PROBLEM TO WORK ON.
Each line of the listing that includes "space" should be reported.

******

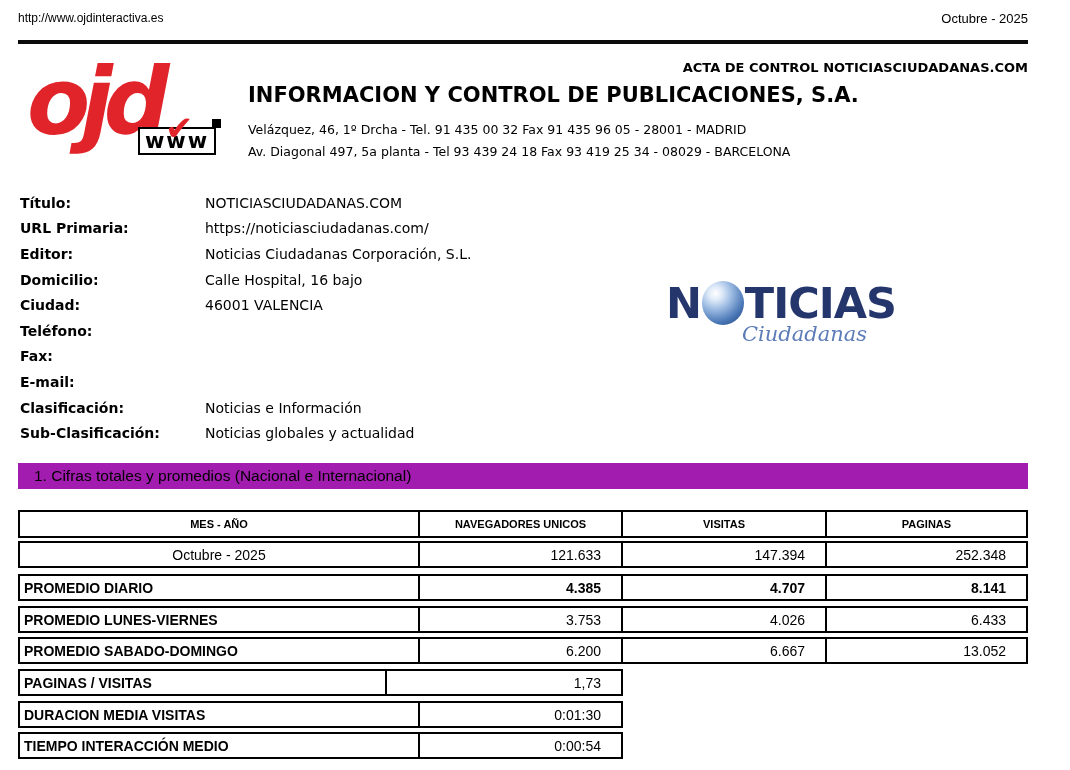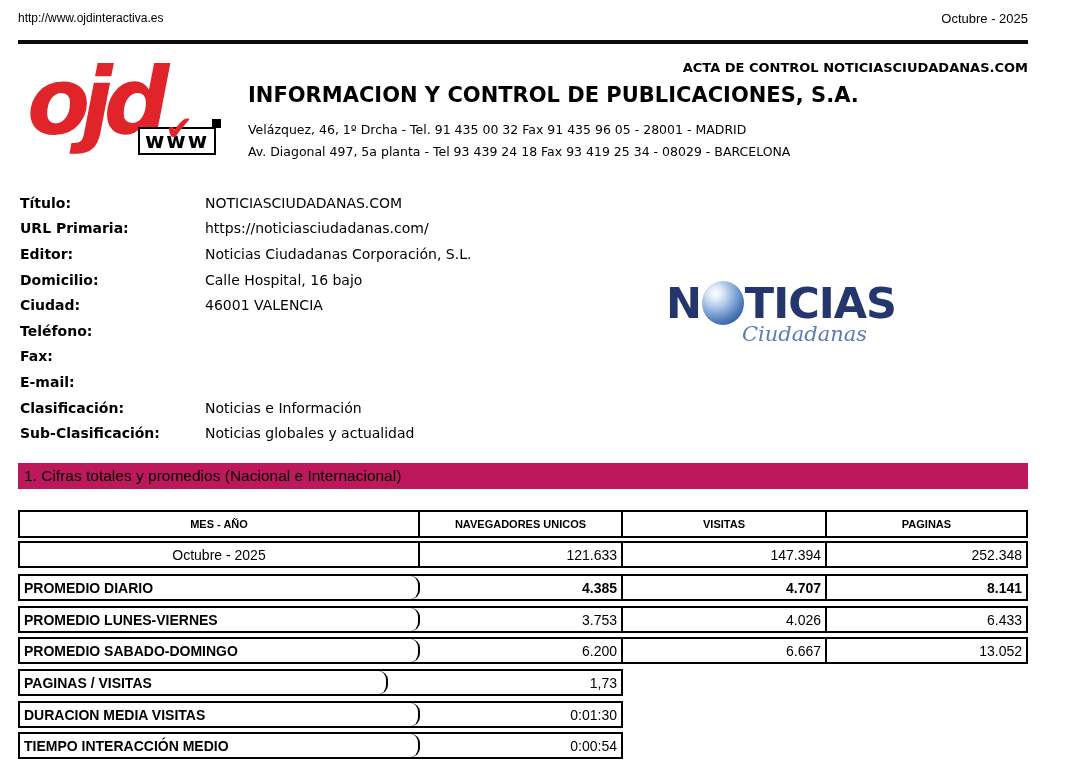--- a/index.html
+++ b/index.html
@@ -45,8 +45,8 @@
                      font-style:italic; font-size:21px; color:#5c7cb8; }
 
   
-  .section-bar { position:absolute; left:18px; top:463px; width:1010px; height:26px; background:#be185d;
-                 font-family:"Liberation Sans",sans-serif; font-size:15.5px; line-height:26px; padding-left:6px; }
+  .section-bar { position:absolute; left:18px; top:463px; width:1010px; height:26px; background:#a21caf;
+                 font-family:"Liberation Sans",sans-serif; font-size:15.5px; line-height:26px; padding-left:16px; }
 
   
   .trow { position:absolute; left:18px; display:flex; border:2px solid #000; background:#fff;

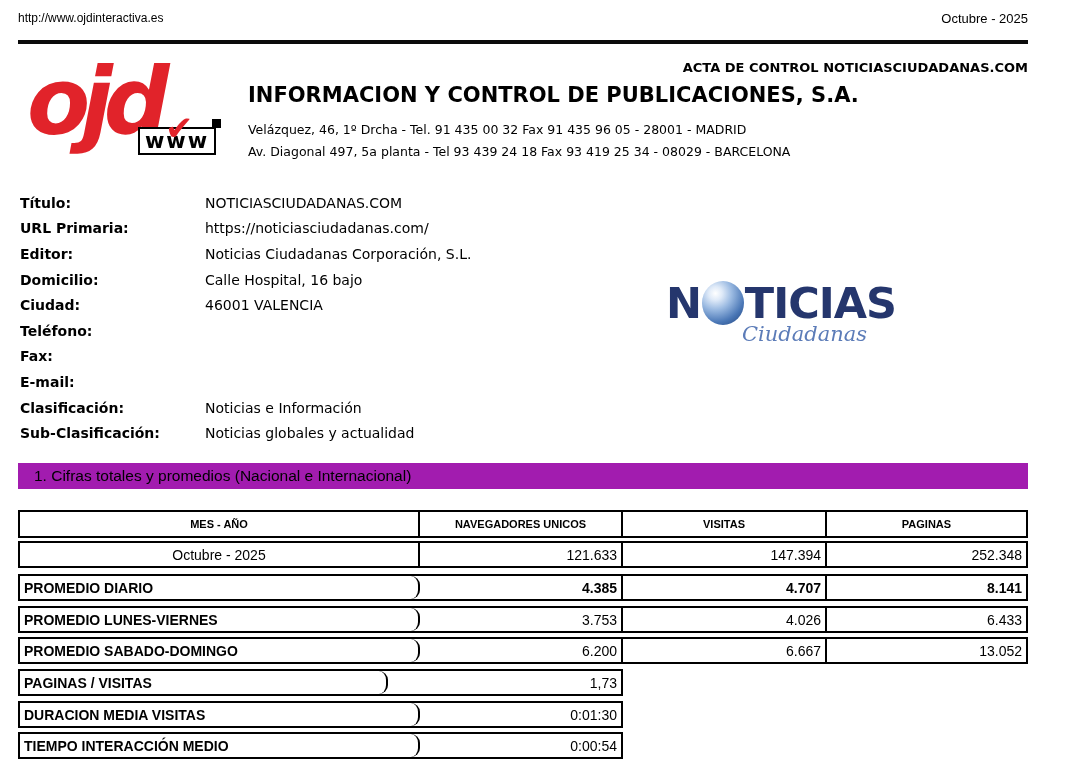--- a/index.html
+++ b/index.html
@@ -57,7 +57,7 @@
   .c1s { width:201px; }
   .hc  { justify-content:center; font-weight:bold; font-size:11px; }
   .ctr { justify-content:center; }
-  .num { justify-content:flex-end; padding-right:4px; }
+  .num { justify-content:flex-end; padding-right:20px; }
   .lbl { font-weight:bold; padding-left:4px;border-radius:9px; }
   .bold{ font-weight:bold; }
 </style>

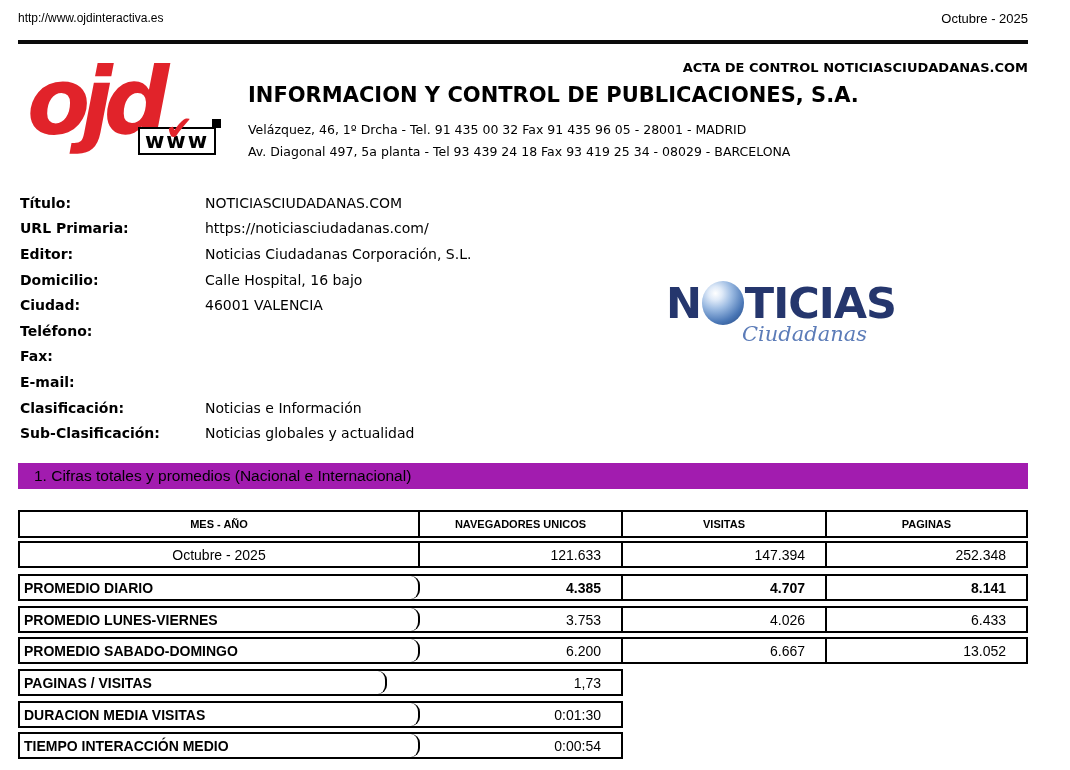--- a/index.html
+++ b/index.html
@@ -58,7 +58,7 @@
   .hc  { justify-content:center; font-weight:bold; font-size:11px; }
   .ctr { justify-content:center; }
   .num { justify-content:flex-end; padding-right:20px; }
-  .lbl { font-weight:bold; padding-left:4px;border-radius:9px; }
+  .lbl { font-weight:bold; padding-left:4px; }
   .bold{ font-weight:bold; }
 </style>
 </head>

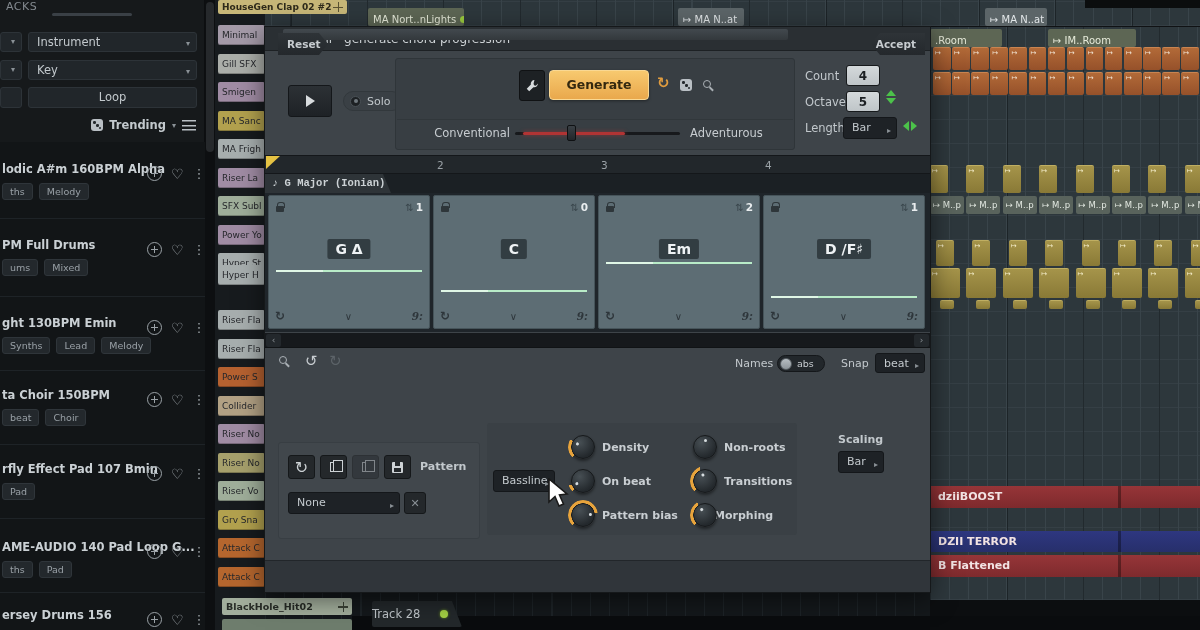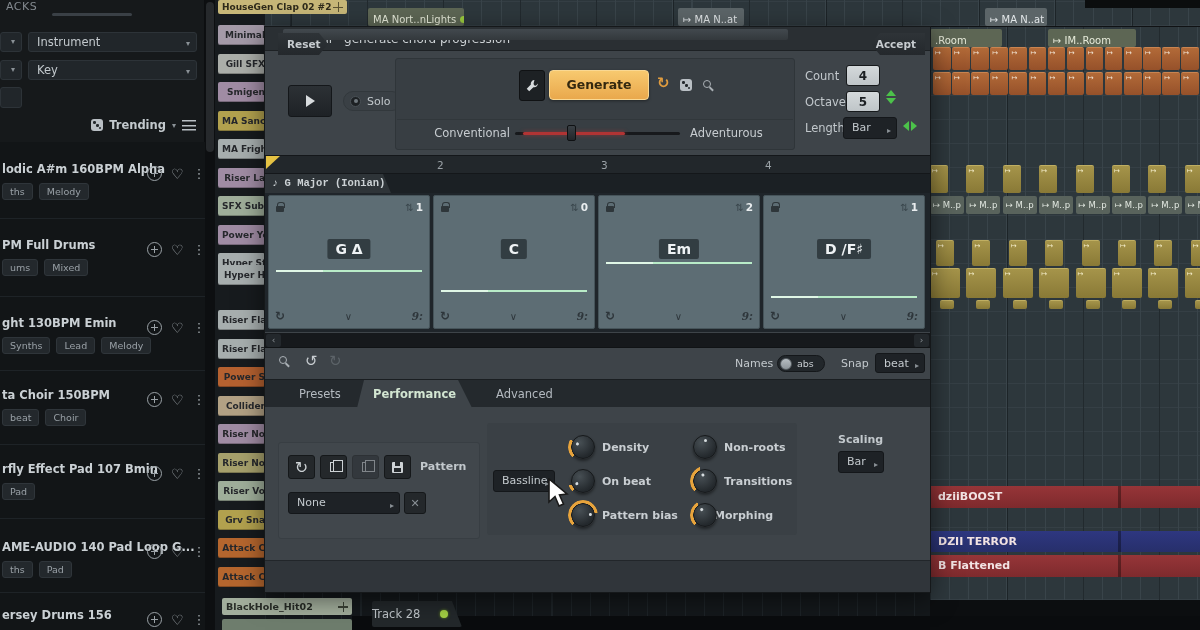--- a/index.html
+++ b/index.html
@@ -64,8 +64,8 @@
   #chanrail { left:205px; top:0; width:10px; height:630px; background:#0d0f11; }
   #chanthumb { left:206px; top:2px; width:8px; height:150px; background:#26292c; border-radius:4px; }
   .chanbox { position:absolute; left:218px; width:47px; height:20px; border-radius:2px;
-             font-size:9px; font-weight:bold; color:#26282c; line-height:20px; padding-left:4px;
-             white-space:nowrap; overflow:hidden; box-shadow:inset 0 -1px 0 rgba(0,0,0,.25);text-align:right; }
+             font-size:9px; font-weight:normal; color:#26282c; line-height:20px; padding-left:4px;
+             white-space:nowrap; overflow:hidden; box-shadow:inset 0 -1px 0 rgba(0,0,0,.25); }
   .pan { width:10px; height:10px; position:relative; flex:0 0 auto; }
   .pan:before { content:""; position:absolute; left:4.5px; top:0; width:1.5px; height:10px; background:currentColor; }
   .pan:after  { content:""; position:absolute; top:4.5px; left:0; width:10px; height:1.5px; background:currentColor; }

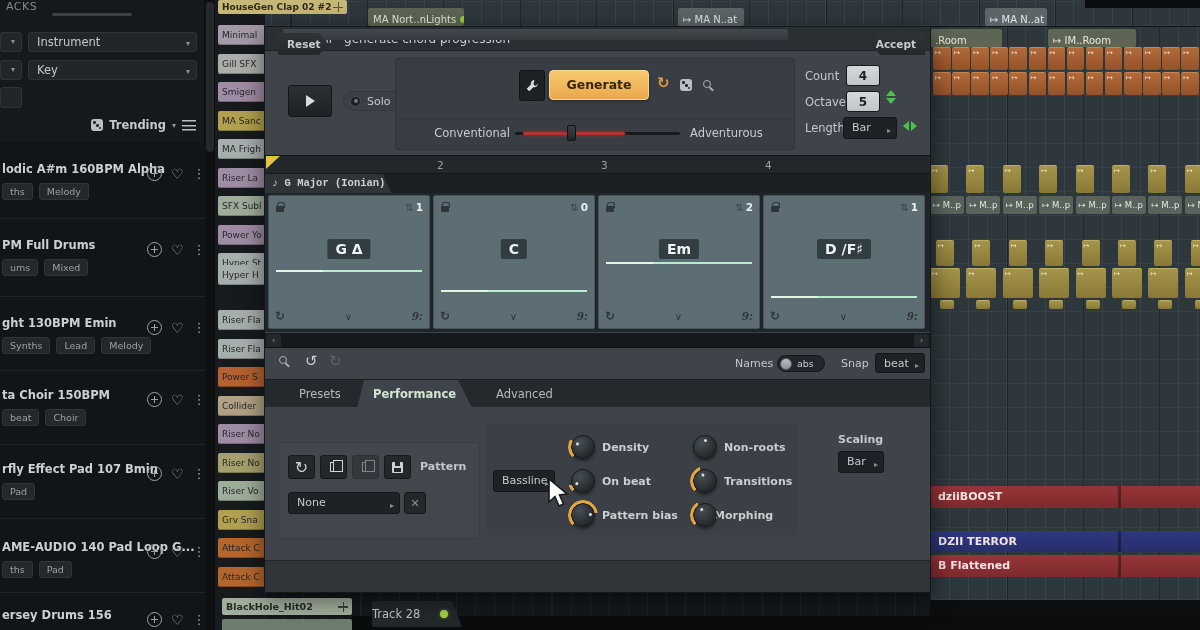--- a/index.html
+++ b/index.html
@@ -421,6 +421,9 @@
       <span class="chev" style="top:2px;">▾</span>
     </div>
     <div class="f-box" style="left:0; top:87px; width:22px; height:21px;"></div>
+    <div class="f-box" style="left:28px; top:87px; width:169px; height:21px; text-align:center; line-height:19px;">
+      <span>Loop</span>
+    </div>
     <div class="b-sort">
       <span class="die">
           <i></i>

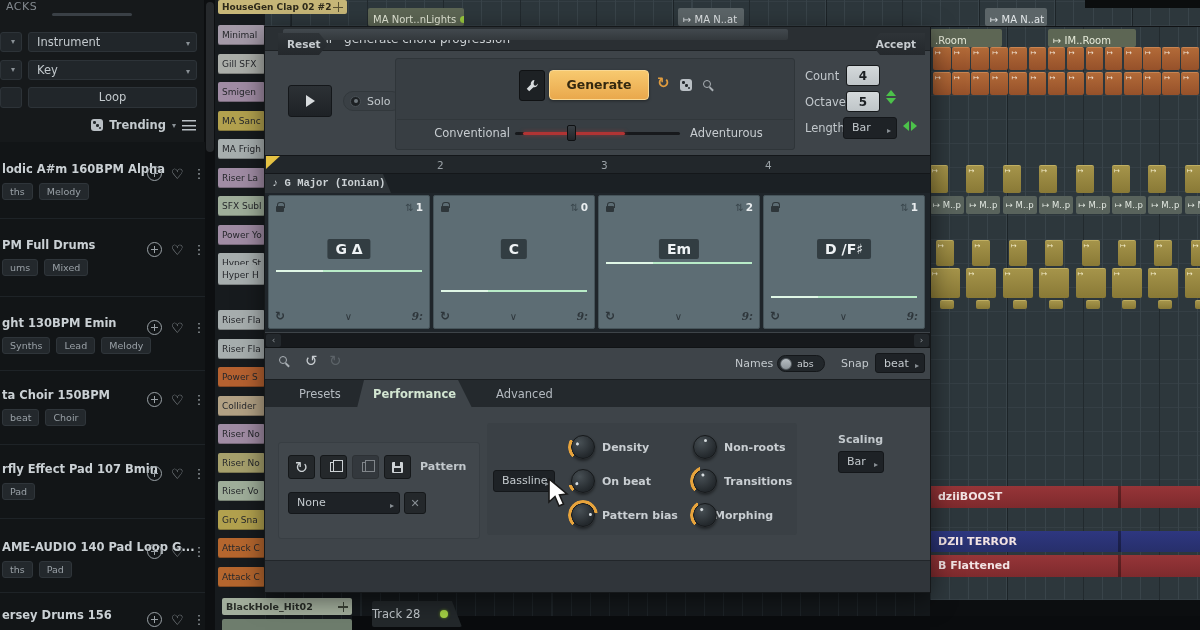--- a/index.html
+++ b/index.html
@@ -666,11 +666,6 @@
       </div>
     </div>
 
-    <div id="d-tabsbar" class="d">
-      <div class="tab" style="left:18px;">Presets</div>
-      <div class="tab active" style="left:92px;">Performance</div>
-      <div class="tab" style="left:215px;">Advanced</div>
-    </div>
 
     <div id="d-patpanel" class="d"></div>
     <div class="patbtn" style="left:23px; top:428px;">↻</div>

******

ANSWER BOX.
-             white-space:nowrap; overflow:hidden; box-shadow:inset 0 -1px 0 rgba(0,0,0,.25);text-align:right; }
+             white-space:nowrap; overflow:hidden; box-shadow:inset 0 -1px 0 rgba(0,0,0,.25); }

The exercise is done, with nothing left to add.